Change detection data
==================================================
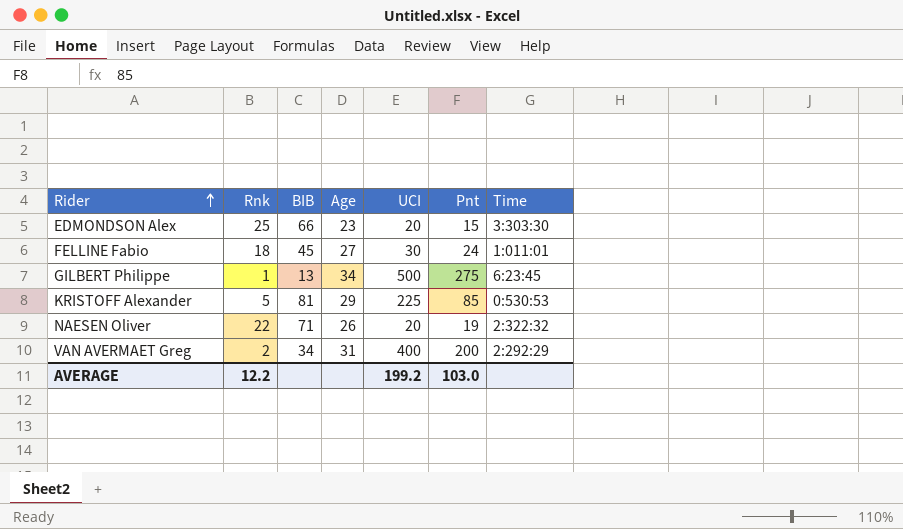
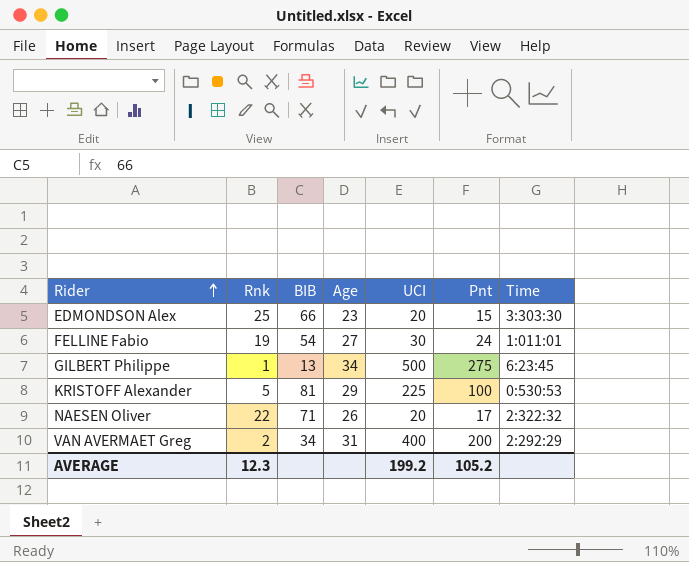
FELLINE Fabio | Rnk: 18 -> 19
FELLINE Fabio | BIB: 45 -> 54
KRISTOFF Alexander | Pnt: 85 -> 100
NAESEN Oliver | Pnt: 19 -> 17
AVERAGE | Rnk: 12.2 -> 12.3
AVERAGE | Pnt: 103.0 -> 105.2

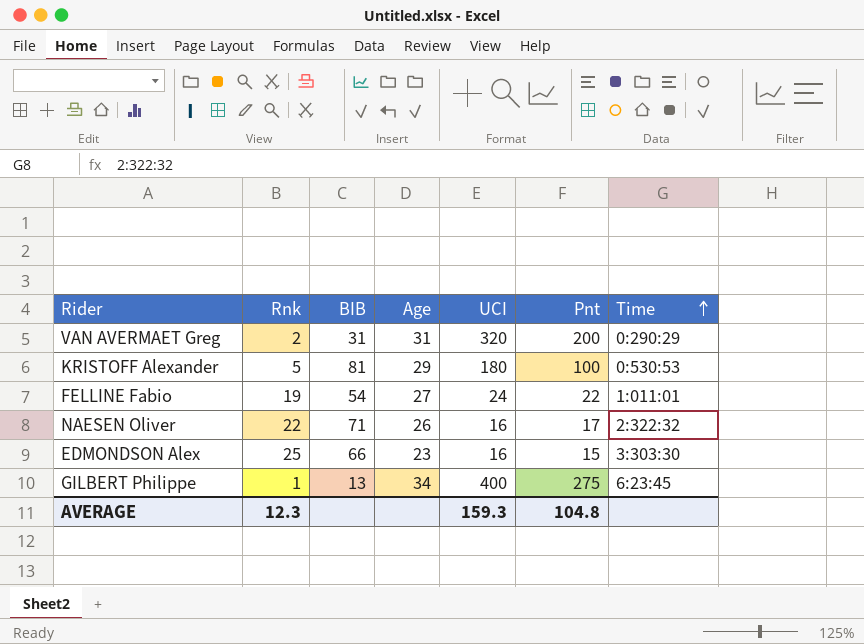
row order: Rider ascending -> Time ascending
VAN AVERMAET Greg | BIB: 34 -> 31
VAN AVERMAET Greg | UCI: 400 -> 320
VAN AVERMAET Greg | Time: 2:292:29 -> 0:290:29
KRISTOFF Alexander | UCI: 225 -> 180
FELLINE Fabio | UCI: 30 -> 24
FELLINE Fabio | Pnt: 24 -> 22
NAESEN Oliver | UCI: 20 -> 16
EDMONDSON Alex | UCI: 20 -> 16
GILBERT Philippe | UCI: 500 -> 400
AVERAGE | UCI: 199.2 -> 159.3
AVERAGE | Pnt: 105.2 -> 104.8

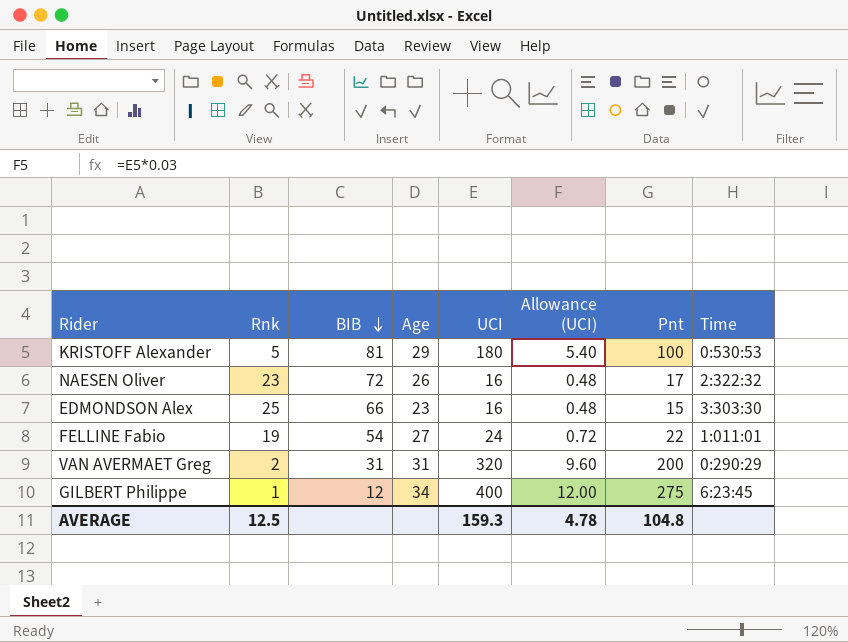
row order: Time ascending -> BIB descending
column Allowance (UCI) | formula: none -> [UCI] * 0.03
NAESEN Oliver | Rnk: 22 -> 23
NAESEN Oliver | BIB: 71 -> 72
GILBERT Philippe | BIB: 13 -> 12
AVERAGE | Rnk: 12.3 -> 12.5

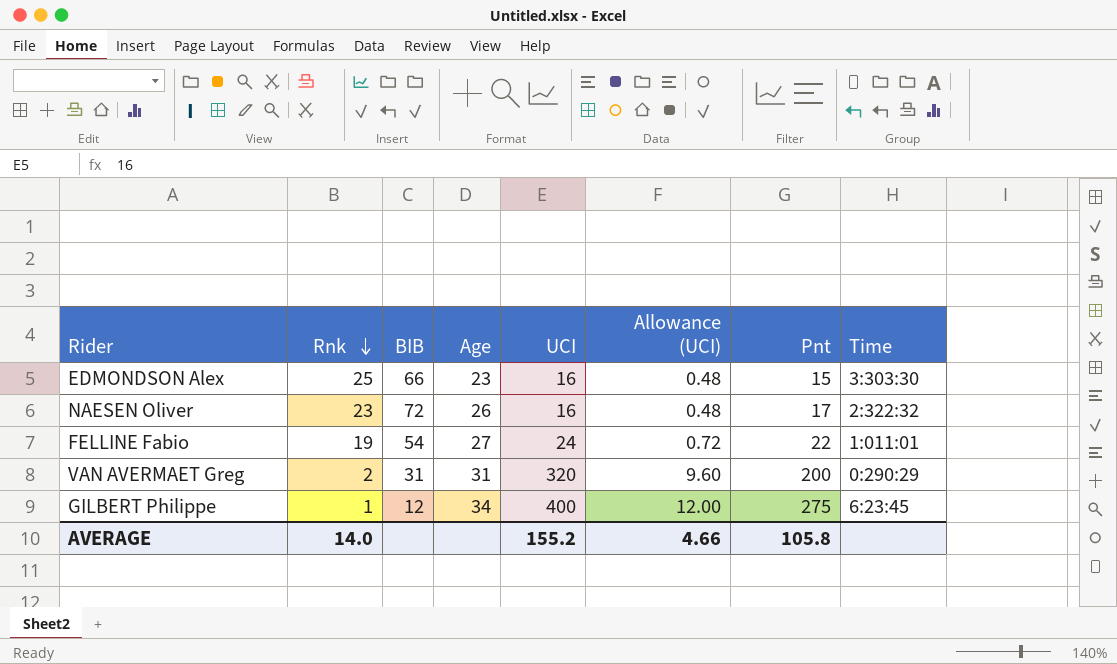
row order: BIB descending -> Rnk descending
row KRISTOFF Alexander: 5 | 81 | 29 | 180 | 5.40 | 100 | 0:530:53 -> none
AVERAGE | Rnk: 12.5 -> 14.0
AVERAGE | UCI: 159.3 -> 155.2
AVERAGE | Allowance (UCI): 4.78 -> 4.66
AVERAGE | Pnt: 104.8 -> 105.8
==================================================
--- Aim of the task ---
An exact copy of the lines above, from the first through the line that holds "row order: Rider ascending -> Time ascending", is what is needed; leave the pictures out.

--- Worked solution ---
FELLINE Fabio | Rnk: 18 -> 19
FELLINE Fabio | BIB: 45 -> 54
KRISTOFF Alexander | Pnt: 85 -> 100
NAESEN Oliver | Pnt: 19 -> 17
AVERAGE | Rnk: 12.2 -> 12.3
AVERAGE | Pnt: 103.0 -> 105.2

row order: Rider ascending -> Time ascending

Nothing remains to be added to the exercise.